Progettazione e Architettura

Per i tifosi del Toro un impianto moderno ma con un pizzico di nostalgia

Maria Chiara Voci

Il concorso di idee lanciato dalla Fondazione partecipata dal Torino footbal club ha scelto la proposta firmata da Nicola Rossi, Augustro Andrioli e Silvia Sgarbossa

Il 18 luglio del 1997, quando è iniziata l'opera di demolizione dello storico stadio Filadelfia, l'obiettivo era ricostruire un nuovo impianto nel giro di due anni, in tempo per l'anniversario del tragico incidente aereo di Superga, che il 4 maggio del 1949 ha cancellato il team del Grande Torino.

Dopo 15 anni, sotto la Mole pare finalmente essere in discesa l'iter per restituire ai tifosi il tempio sportivo, testimone delle imprese di capitan Valentino Mazzola e compagni.

Saranno premiati domani, 11 luglio, i vincitori del concorso di idee che è stato indetto dalla Fondazione Filadelfia, per il recupero della struttura. Primo classificato è il progetto elaborato da un pool di sei architetti umbri, guidato da Nicola Rossi, Augusto Andriolo e Silvia Sgarbossa, con i collaboratori Gabriele Maragotto, Efrem Trevisan e Roberto De Marchi.
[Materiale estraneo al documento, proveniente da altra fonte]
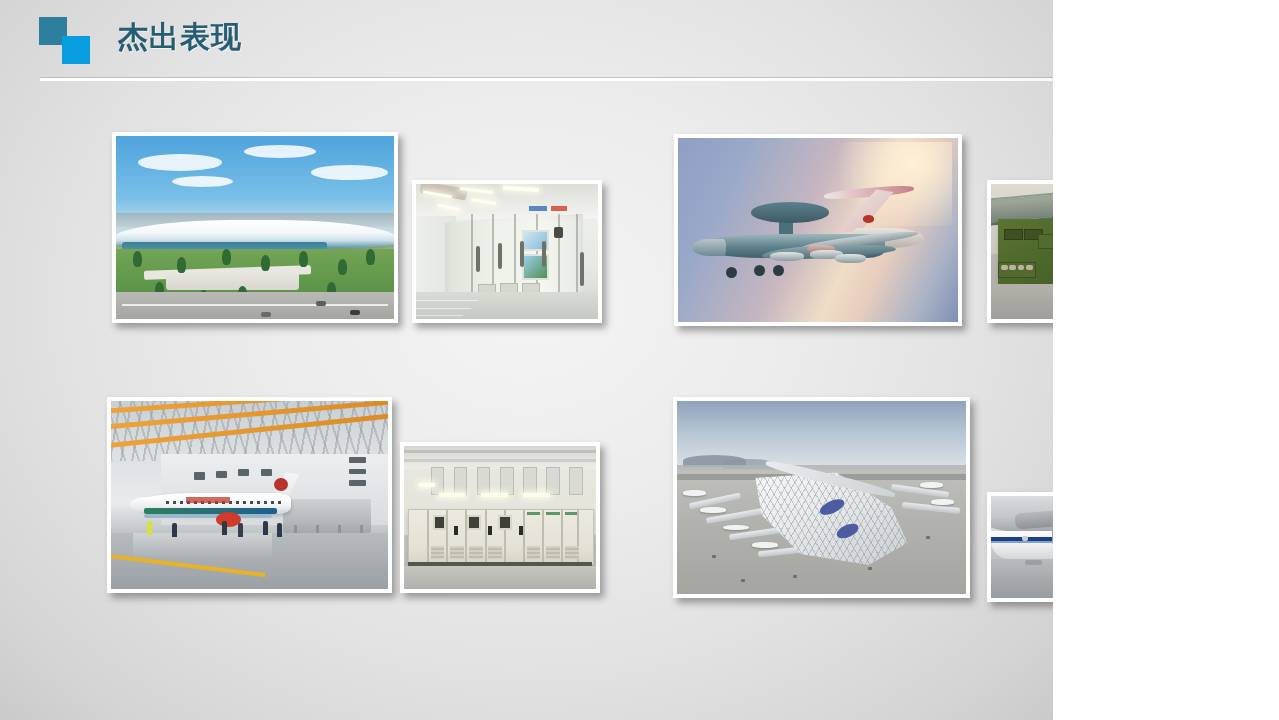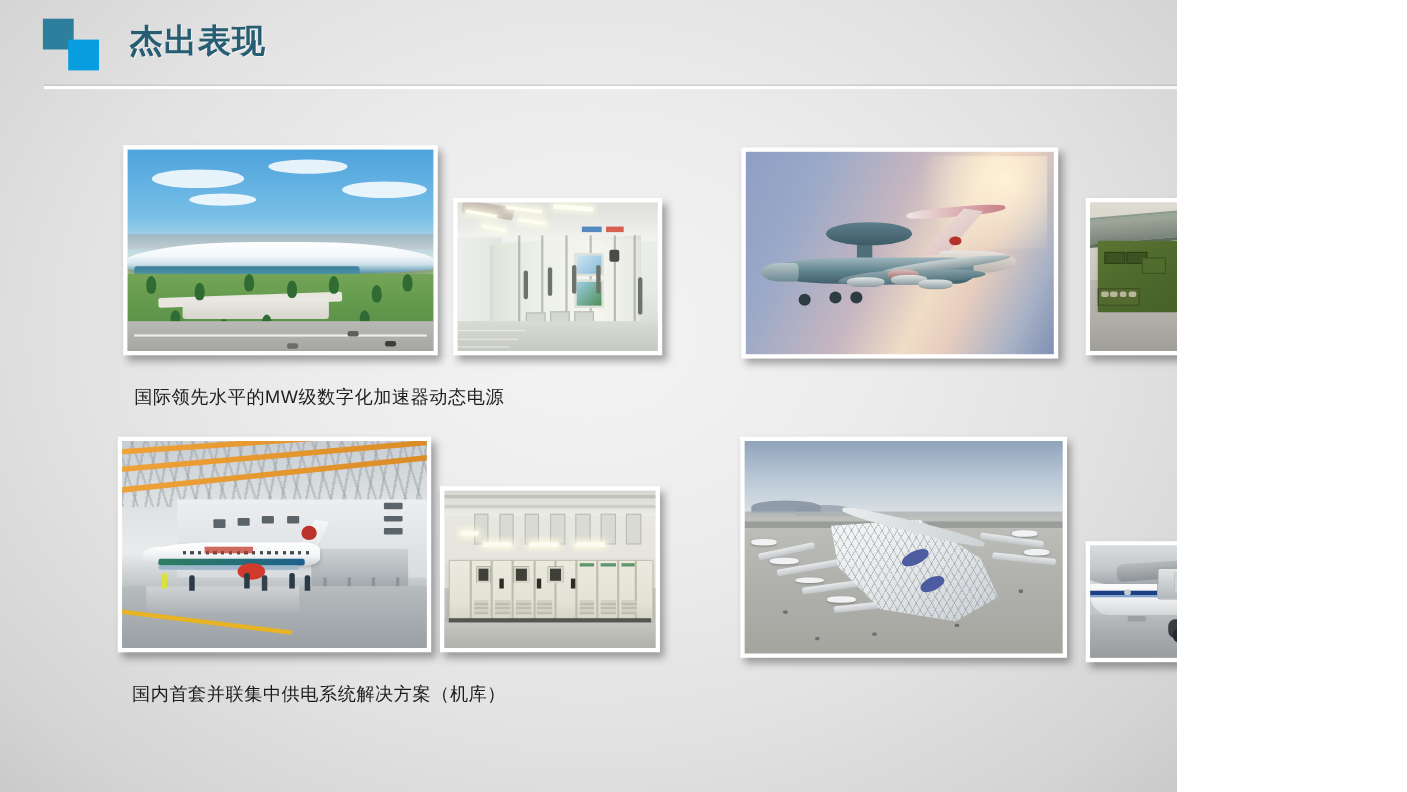--- a/index.html
+++ b/index.html
@@ -18,7 +18,6 @@
     background:
       radial-gradient(ellipse at 50% 42%, #f4f4f4 0%, #ececec 35%, #e2e2e2 62%, #d4d4d4 88%, #cacaca 100%);
     overflow: hidden;
-    padding-left: 17px;
   }
 
   

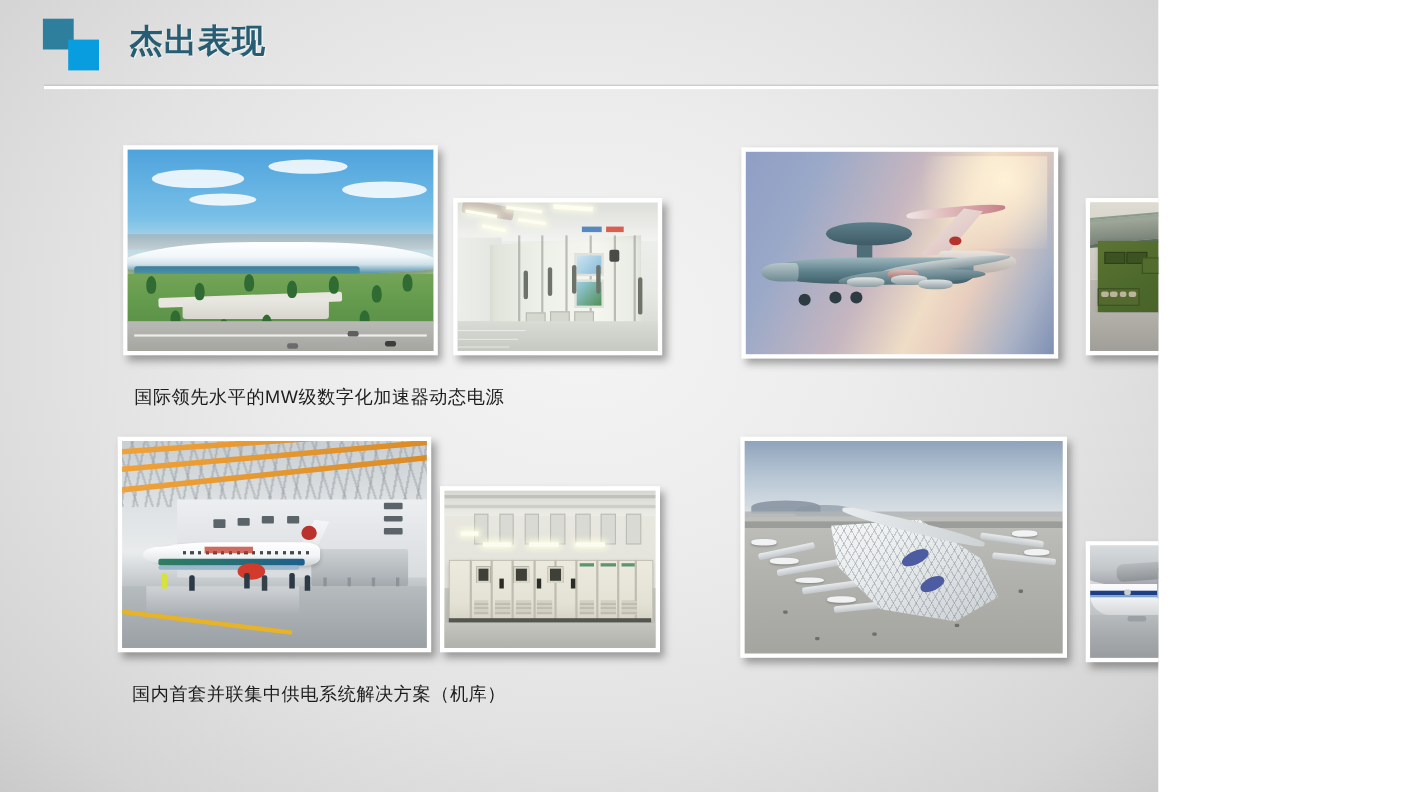--- a/index.html
+++ b/index.html
@@ -436,7 +436,6 @@
     </div>
   </div>
 
-  <div class="caption" style="left:122px; top:350px;">国际领先水平的MW级数字化加速器动态电源</div>
 
   <div class="photo" style="left:674px; top:134px; width:288px; height:192px;">
     <div class="scene s3">

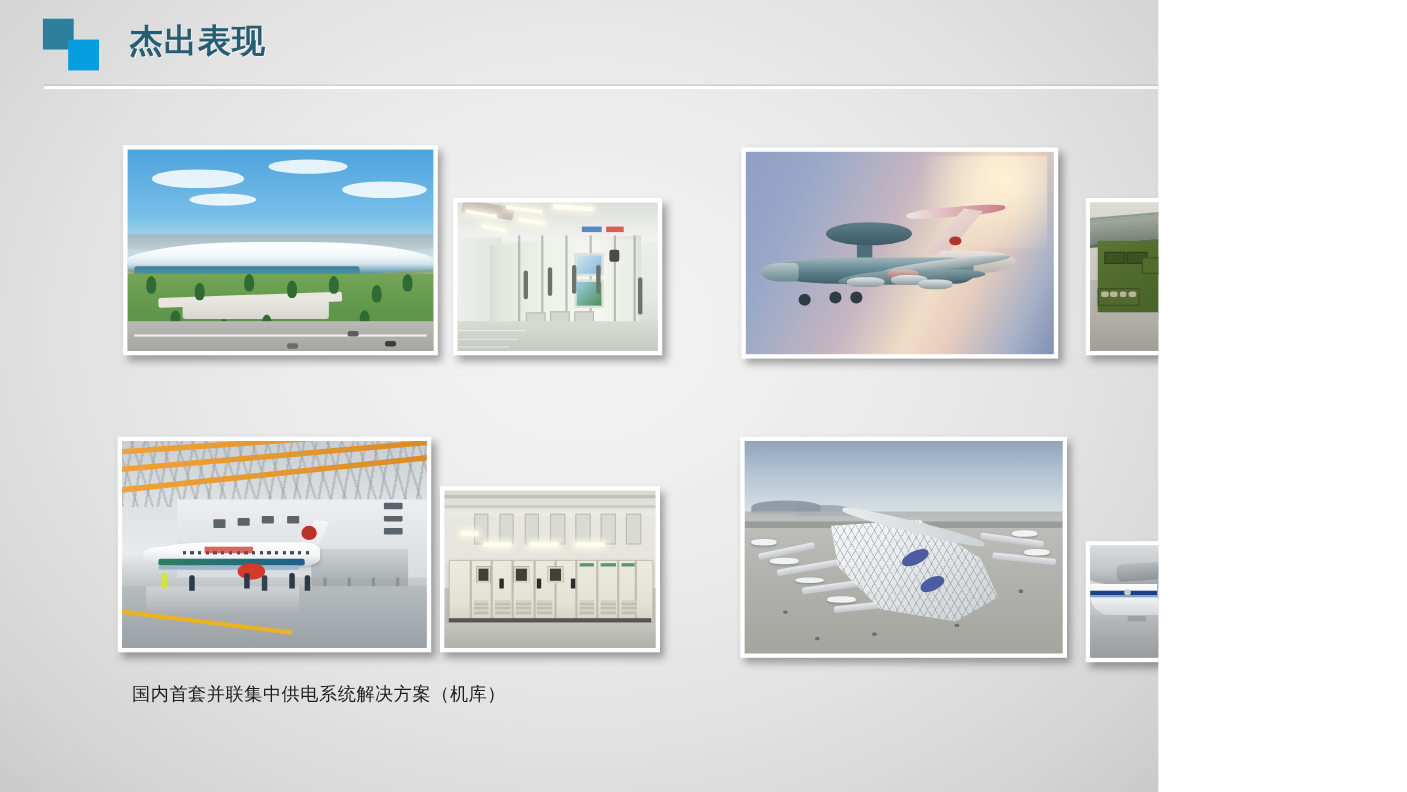--- a/index.html
+++ b/index.html
@@ -572,7 +572,6 @@
     </div>
   </div>
 
-  <div class="caption" style="left:120px; top:620px;">国内首套并联集中供电系统解决方案（机库）</div>
 
   <div class="photo" style="left:673px; top:397px; width:297px; height:201px;">
     <div class="scene s7">

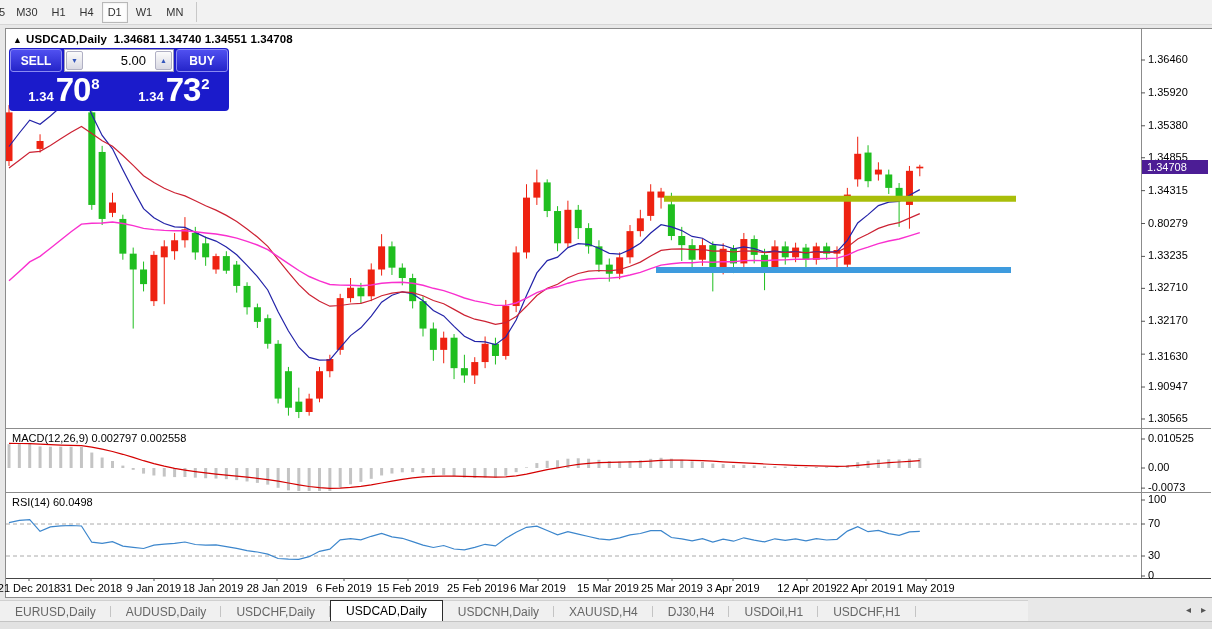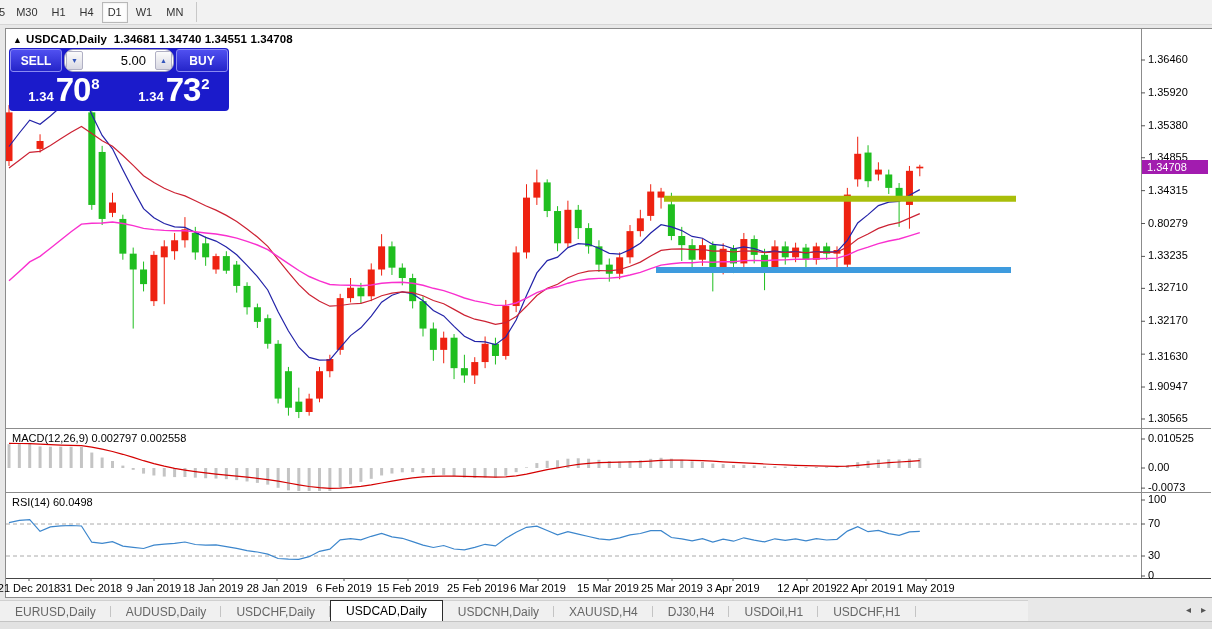--- a/index.html
+++ b/index.html
@@ -34,7 +34,7 @@
   .tpbtn{flex:0 0 52px;background:linear-gradient(#5050f0,#2424c9);border:1px solid #8a8af2;
     border-radius:3px;color:#fff;font-size:12px;font-weight:bold;display:flex;align-items:center;
     justify-content:center;cursor:pointer;}
-  #tp-stepper{flex:1;background:#fff;border:1px solid #9a9ab8;border-radius:9px;display:flex;
+  #tp-stepper{flex:1;background:#fff;border:1px solid #9a9ab8;border-radius:0;display:flex;
     align-items:stretch;overflow:hidden;}
   .spinbtn{width:17px;background:linear-gradient(#fbfbfb,#d9d9e3);border:1px solid #b0b0c4;
     margin:1px;border-radius:2px;color:#3355bb;font-size:7px;display:flex;align-items:center;

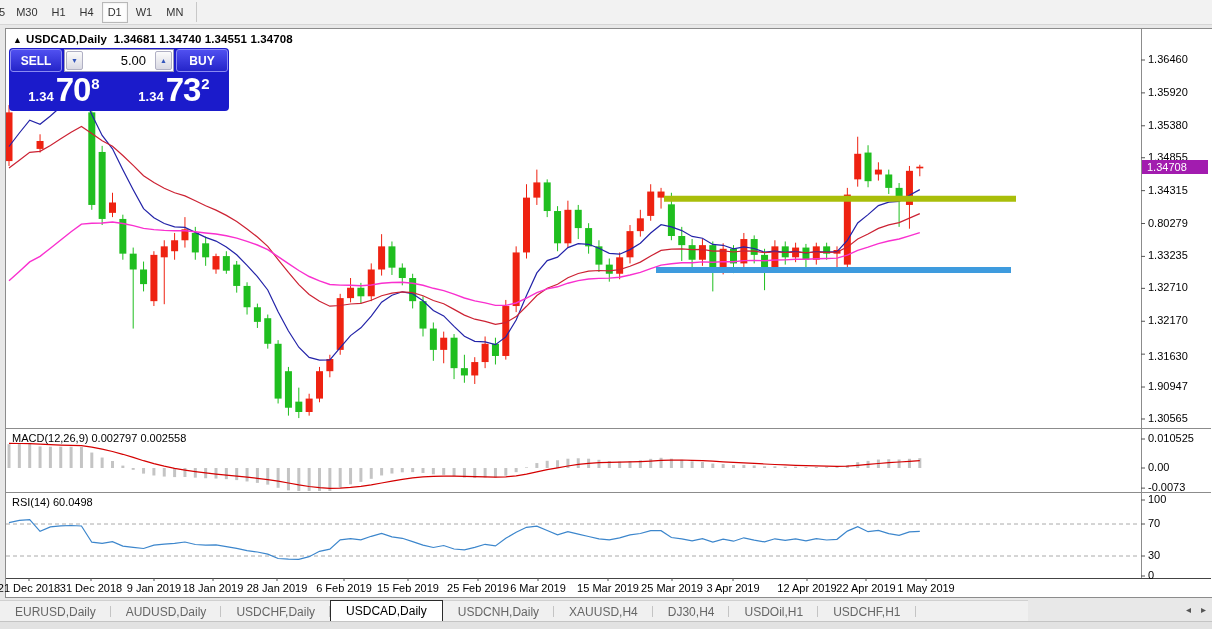--- a/index.html
+++ b/index.html
@@ -23,7 +23,7 @@
   .panel-label{position:absolute;left:6px;font-size:11px;color:#000;z-index:2;}
   
   .axlabel{position:absolute;left:1142px;font-size:11px;color:#000;z-index:2;white-space:nowrap;}
-  .pricemarker{position:absolute;left:1136px;width:66px;height:14px;background:#a21caf;color:#fff;
+  .pricemarker{position:absolute;left:1136px;width:66px;height:14px;background:#4c1d95;color:#fff;
     font-size:11px;line-height:14px;padding-left:5px;z-index:3;}
   .datelabel{position:absolute;top:553px;font-size:11px;color:#000;z-index:2;white-space:nowrap;
     transform:translateX(-50%);}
A loro la commissione giudicante (composta da tecnici e professionisti scelti dalla Fondazione, tutti di fede granata) ha assegnato i 5mila euro in palio per il primo premio. Al secondo posto (3.500 euro), il raggruppamento che fa capo a Fabio Mellina Gottardo e Silvia Manolino con Stefano Migliore e Davide Pavan. Terzo in lista (1.500 euro) l'architetto Nicoletta Carbotti.

In tutto, al bando hanno risposto 41 cordate: 34 i progetti ammessi e 7 quelli respinti. I progetti, che da ieri sfilano a Torino in una mostra allestita presso i locali di via Corte d'Appello 1, saranno visibili fino a sabato 14 luglio: nel primo giorno di apertura dell'esibizione, più di 250 torinesi si sono presentati per ritrovare fra carte ed elaborati i tratti del "Fila", da troppo tempo solo immaginato.

La raccolta delle idee sarà la base di partenza per avviare la ricostruzione dell'impianto. La Fondazione, a cui oltre a Comune e Regione Piemonte partecipano anche il Torino Football Club e una serie di associazioni di tifosi e sostenitori granata, avrà il compito di sovrintendere la rinascita dello stadio, che costerà all'incirca 12 milioni, di cui 3,5 sono coperti dal Comune (1,5 milioni sono già stanziati e 2 milioni sono impegnati sul bilancio 2012 e 2013).

In attesa di sviluppi, per il momento i fan del Toro dovranno accontentarsi degli elaborati, che pur innovando, cercano anche di recuperare la memoria passata. Anche perché, come spiega nella relazione il raggruppamento vincitore, «se la nostalgia rappresenta spesso un pericolo per l'architettura, nel caso del vecchio Stadio Filadelfia, alle motivazioni di carattere "affettivo" che suggeriscono un legame stretto ed attento con le preesistenze si aggiunge la convinzione che il vecchio impianto, pur economico ed austero, possa suggerire regole e dispositivi utili al disegno di un impianto moderno».